Edit tracking data:
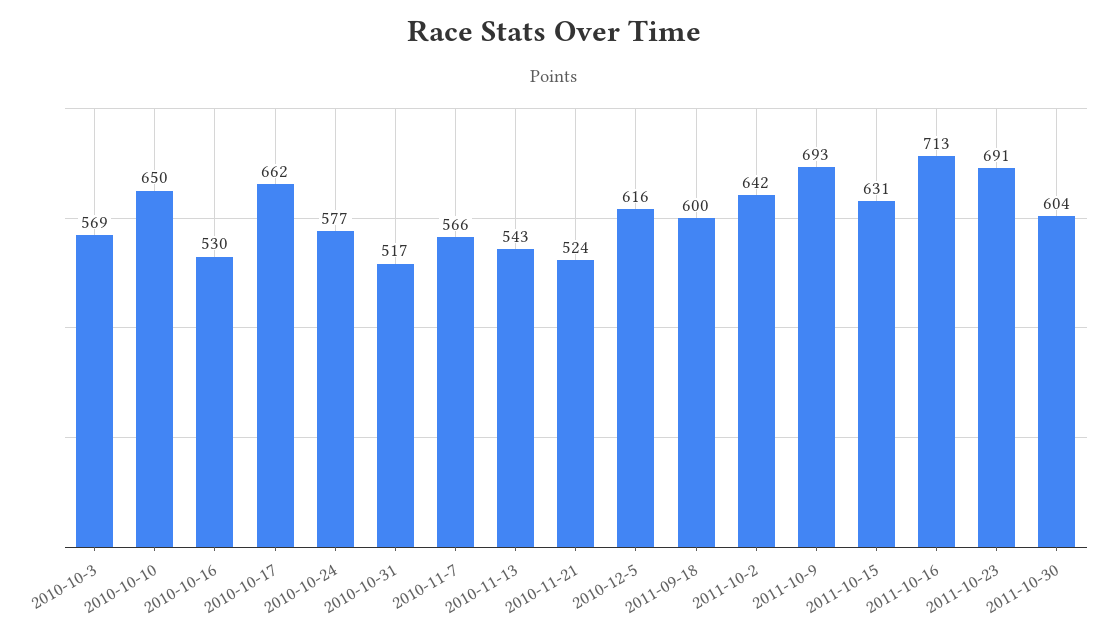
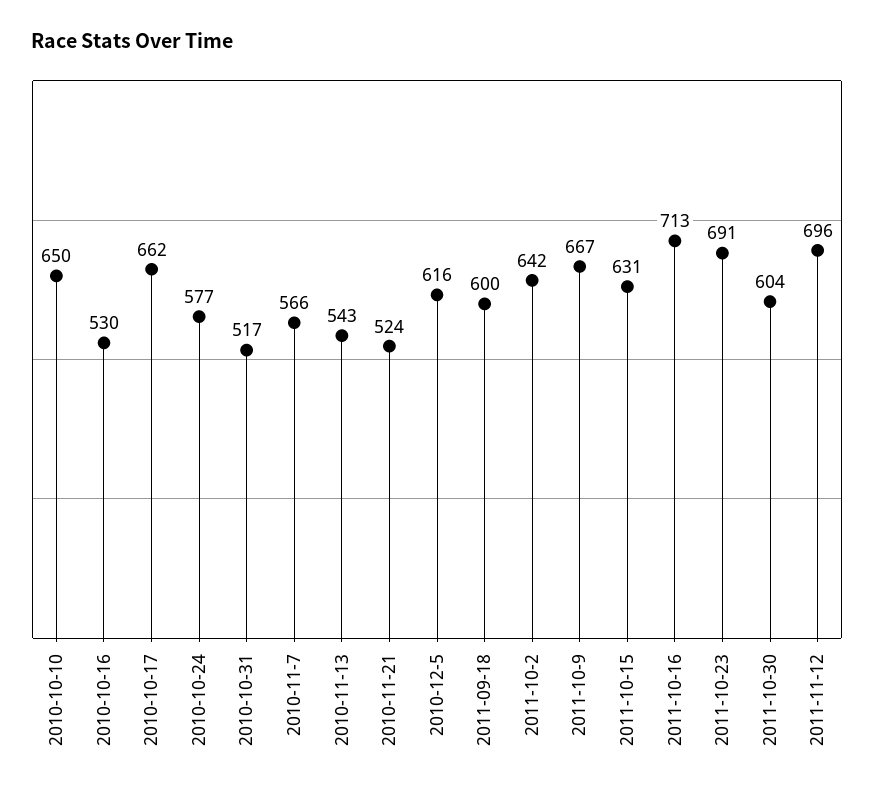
2010-10-3: 569 -> none
2011-10-9: 693 -> 667
2011-11-12: none -> 696

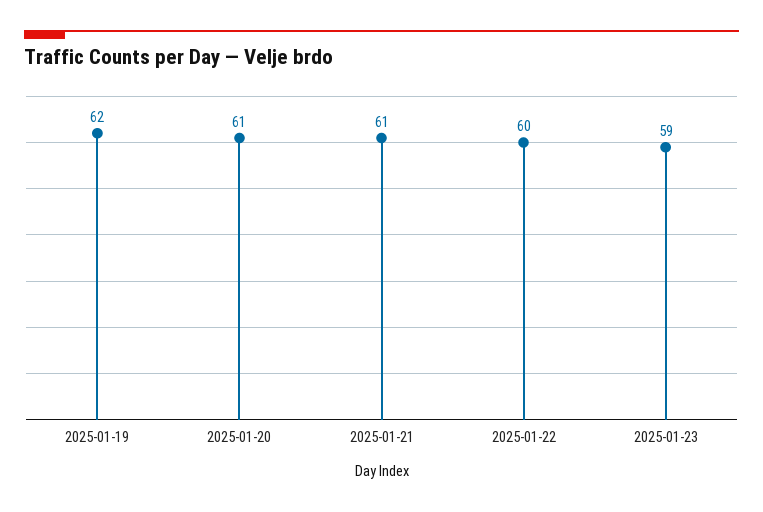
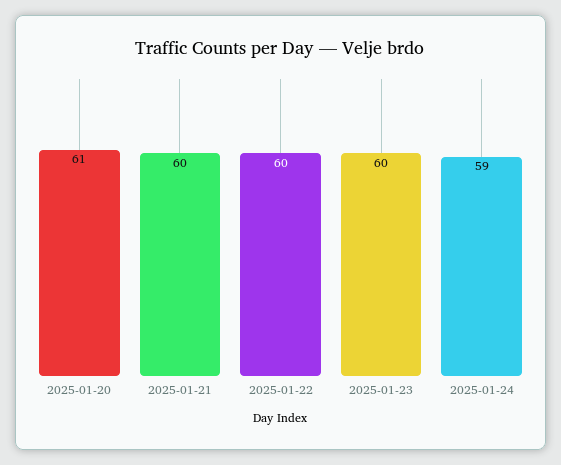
2025-01-19: 62 -> none
2025-01-21: 61 -> 60
2025-01-23: 59 -> 60
2025-01-24: none -> 59

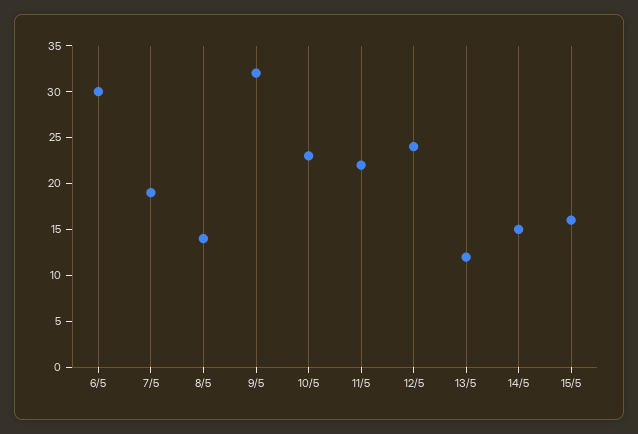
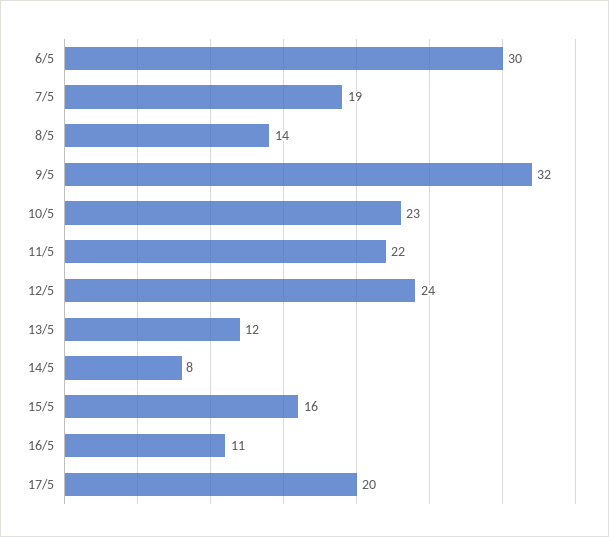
14/5: 15 -> 8
16/5: none -> 11
17/5: none -> 20

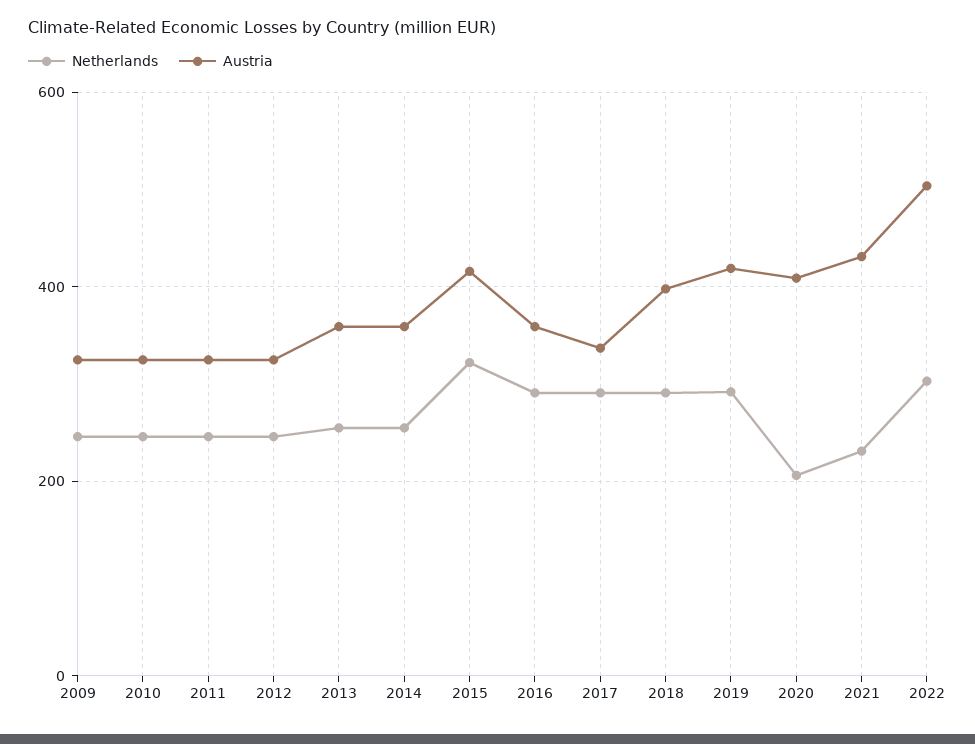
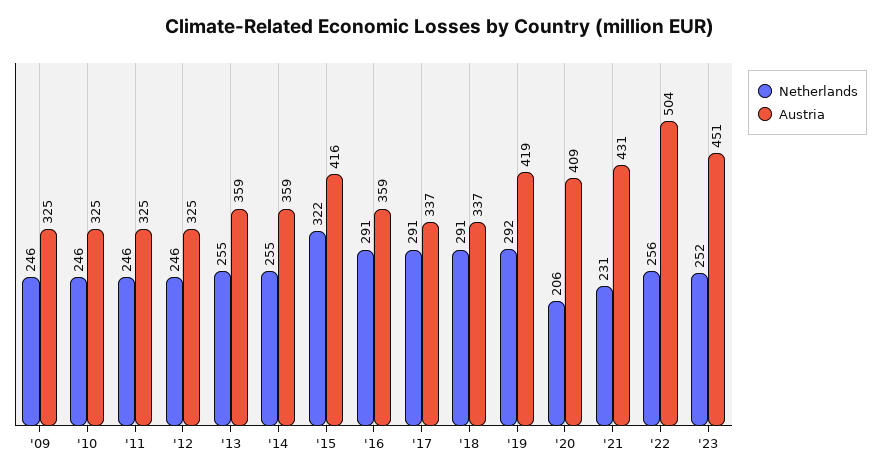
Austria, 2018: 400 -> 337
Netherlands, 2022: 300 -> 256
Netherlands, '23: none -> 252
Austria, '23: none -> 451

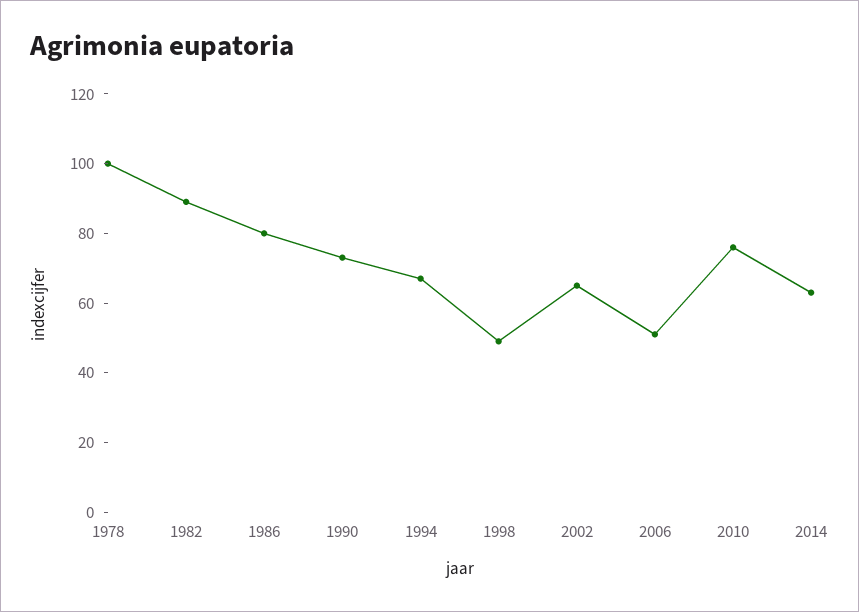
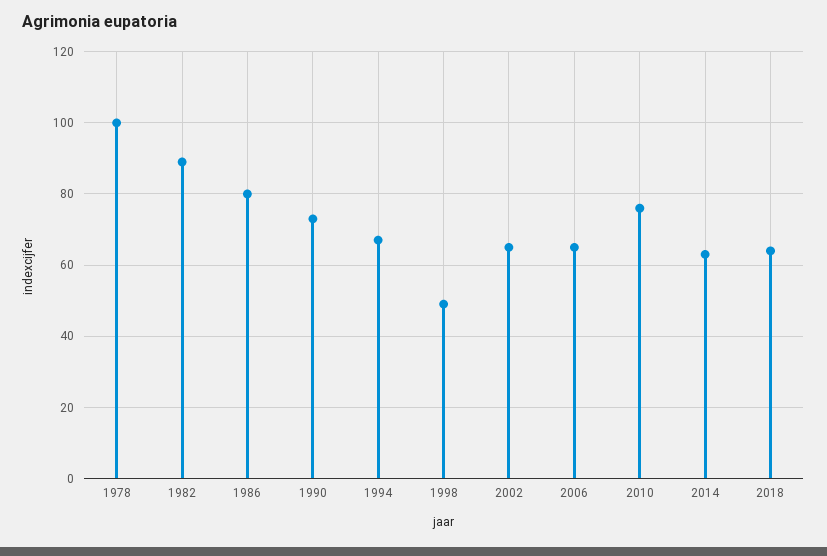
2006: 50 -> 65
2018: none -> 65

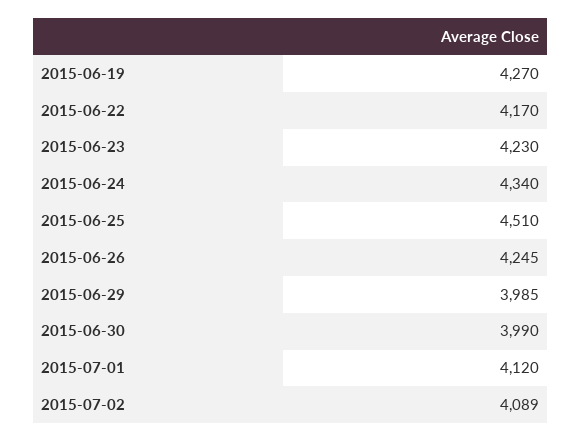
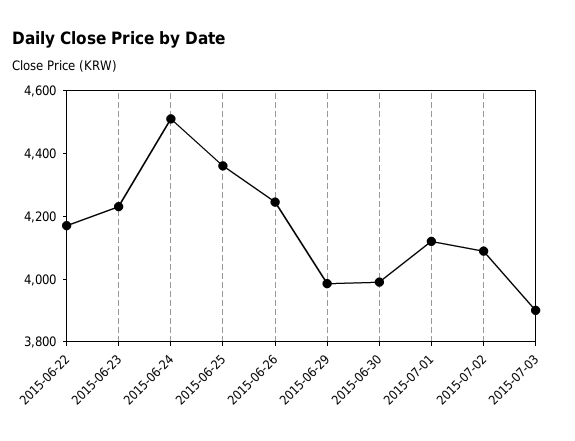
2015-06-19: 4270 -> none
2015-06-24: 4340 -> 4500
2015-06-25: 4510 -> 4350
2015-07-03: none -> 3900

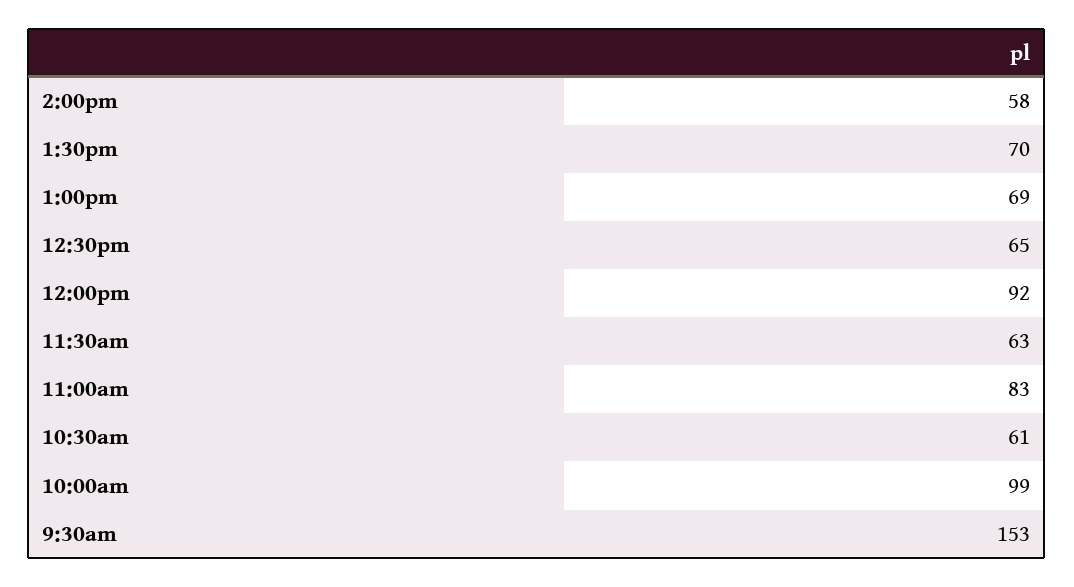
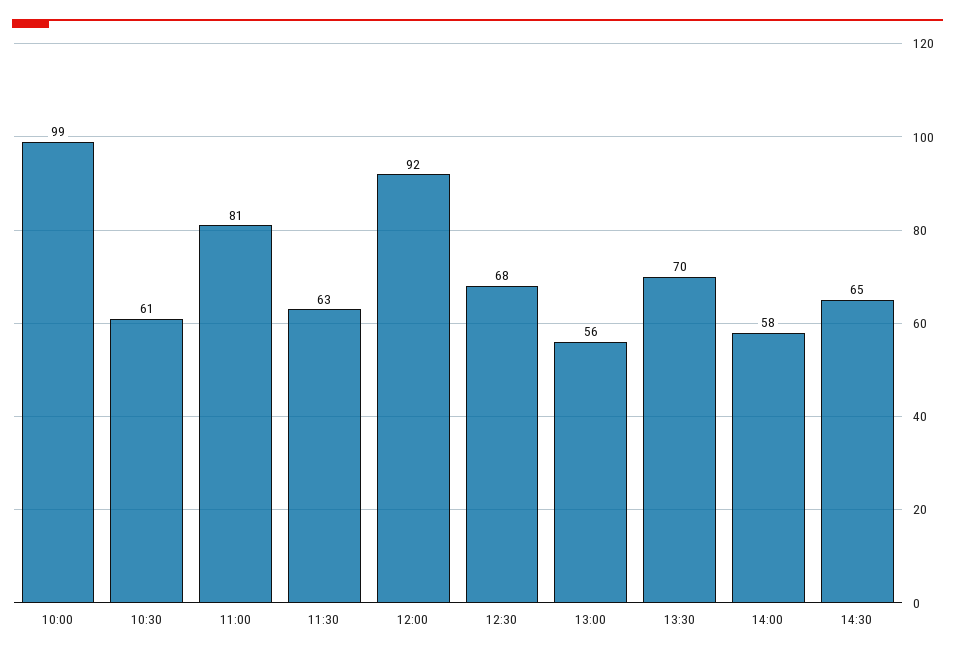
1:00pm: 69 -> 56
12:30pm: 65 -> 68
11:00am: 83 -> 81
9:30am: 153 -> none
14:30: none -> 65

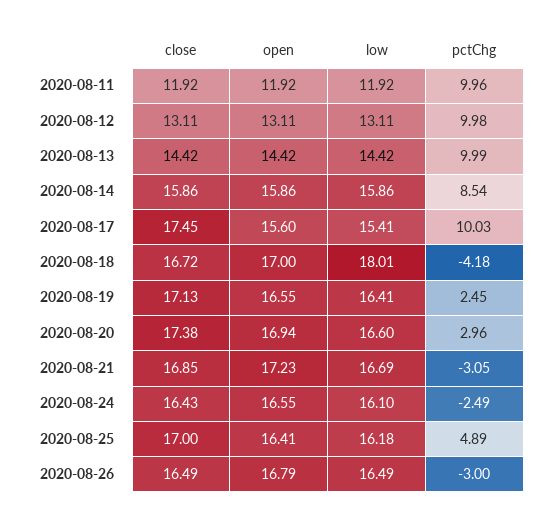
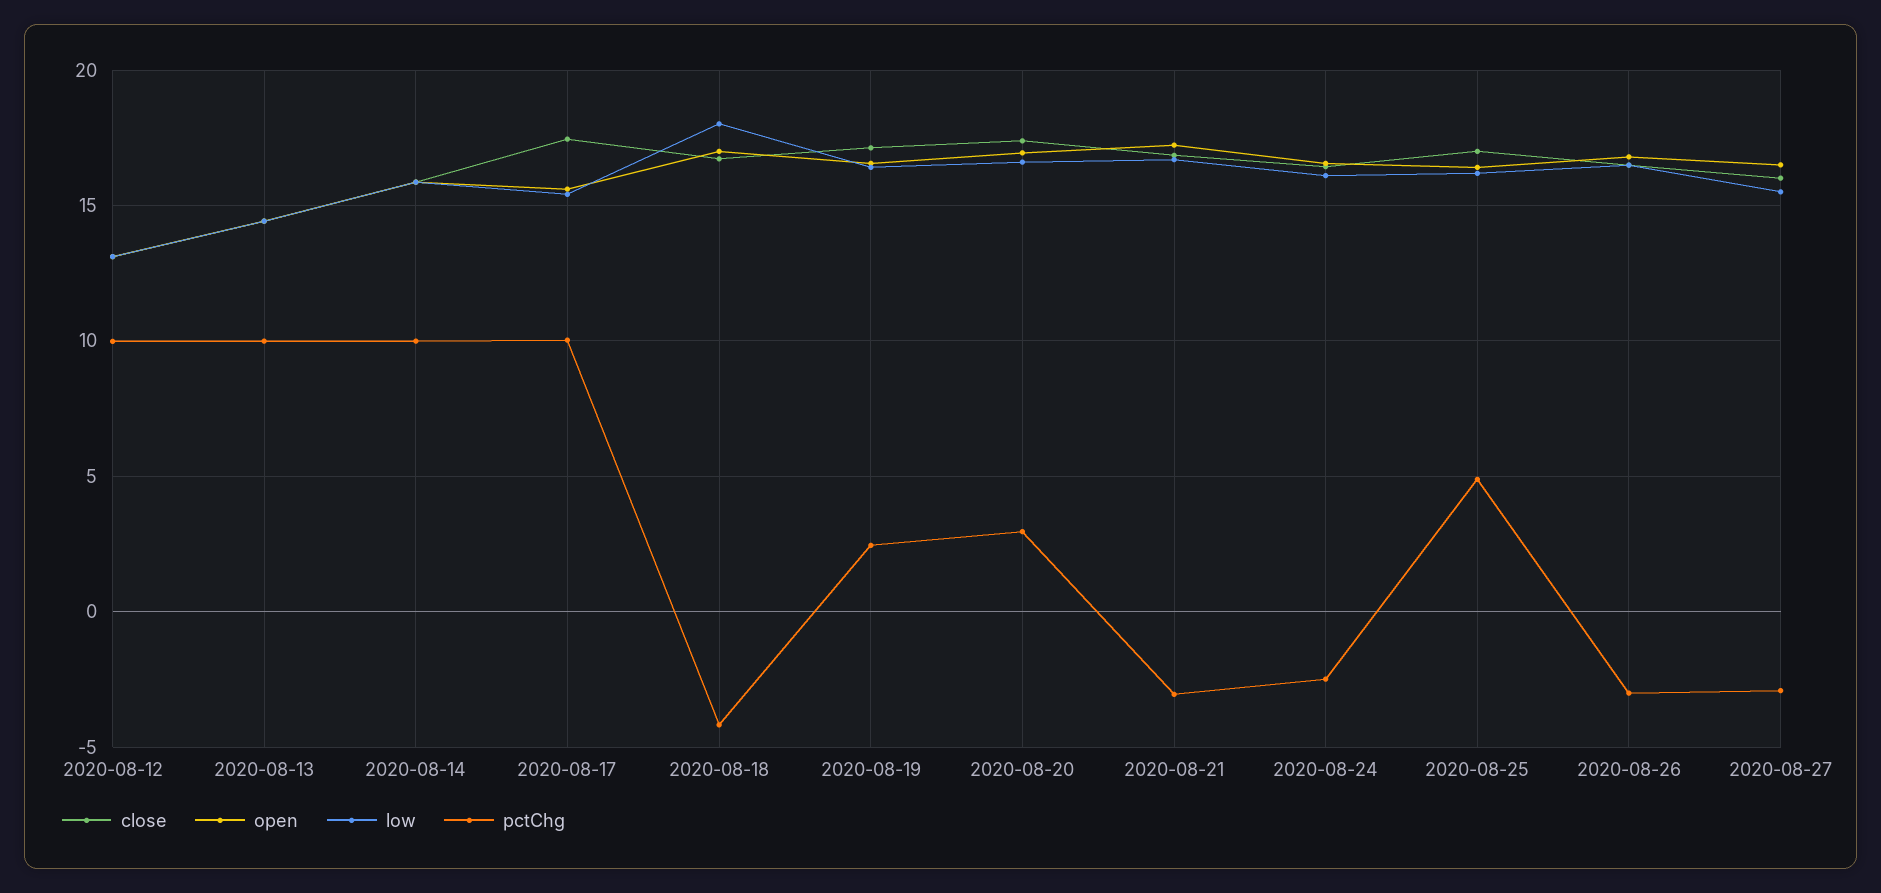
close, 2020-08-11: 11.92 -> none
open, 2020-08-11: 11.92 -> none
low, 2020-08-11: 11.92 -> none
pctChg, 2020-08-11: 9.96 -> none
pctChg, 2020-08-14: 8.54 -> 10
close, 2020-08-27: none -> 16
open, 2020-08-27: none -> 16.5
low, 2020-08-27: none -> 15.5
pctChg, 2020-08-27: none -> -3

TASK DESCRIPTION: Search the records above for the string "Netherlands". Report each line that has it.

ANSWER TO THE PROBLEM:
Netherlands, 2022: 300 -> 256
Netherlands, '23: none -> 252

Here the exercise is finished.